Optimization of Quantum Circuits for Stabilizer Codes

Abstract

Quantum computing is an emerging technology that has the potential to achieve exponential speedups over their classical counterparts. To achieve quantum advantage, quantum principles are being applied to fields such as communications, information processing, and artificial intelligence. However, quantum computers face a fundamental issue since quantum bits are extremely noisy and prone to decoherence. Keeping qubits error free is one of the most important steps towards reliable quantum computing. Different stabilizer codes for quantum error correction have been proposed in past decades and several methods have been proposed to import classical error correcting codes to the quantum domain. Design of encoding and decoding circuits for the stabilizer codes have also been proposed.

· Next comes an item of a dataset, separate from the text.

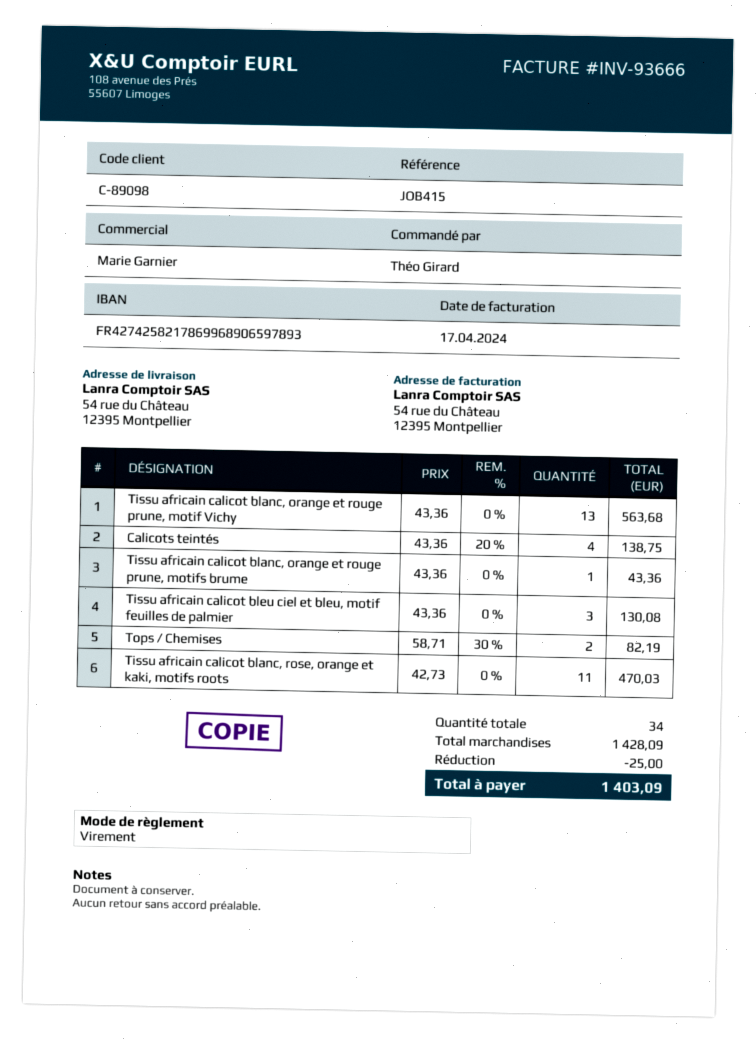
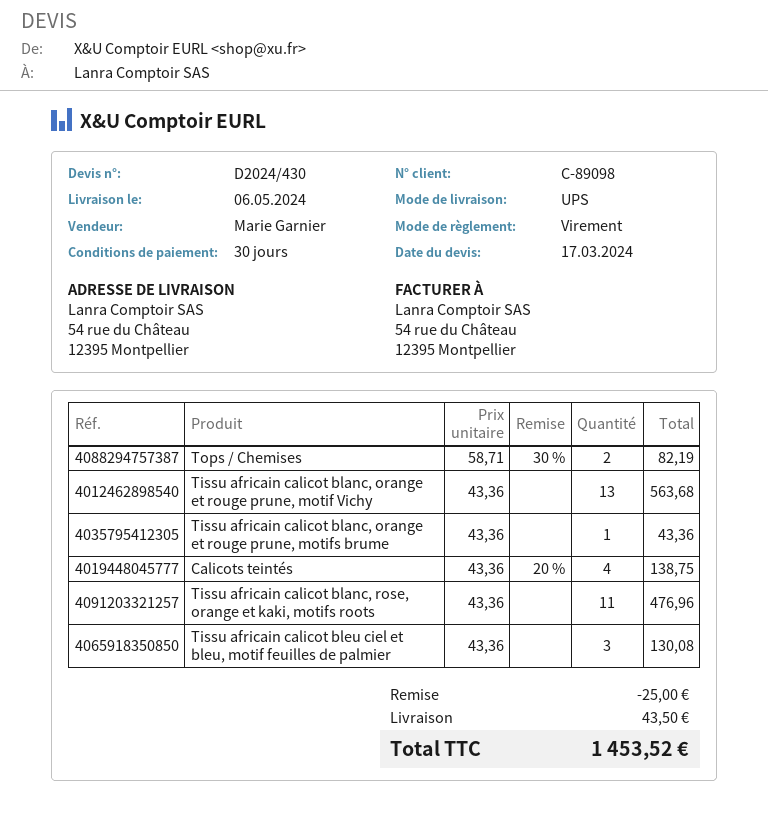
Tissu africain calicot blanc, rose, orange et kaki, motifs roots: 11 x 42.73 = 470.03 -> 11 x 43.36 = 476.96
shipping: none -> 43.50
total: 1403.09 -> 1453.52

Optimization of these circuits in terms of the number of gates is critical for reliability of these circuits. In this paper, we propose a procedure for optimization of encoder circuits for stabilizer codes. Using the proposed method, we optimize the encoder circuit in terms of the number of 2-qubit gates used. The proposed optimized eight-qubit encoder uses 18 CNOT gates and 4 Hadamard gates, as compared to 14 single qubit gates, 33 2-qubit gates, and 6 CCNOT gates in a prior work. The encoder and decoder circuits are verified using IBM Qiskit. We also present encoder circuits for the Steane code and a 13-qubit code, that are optimized with respect to the number of gates used, leading to a reduction in number of CNOT gates by 1 and 8, respectively.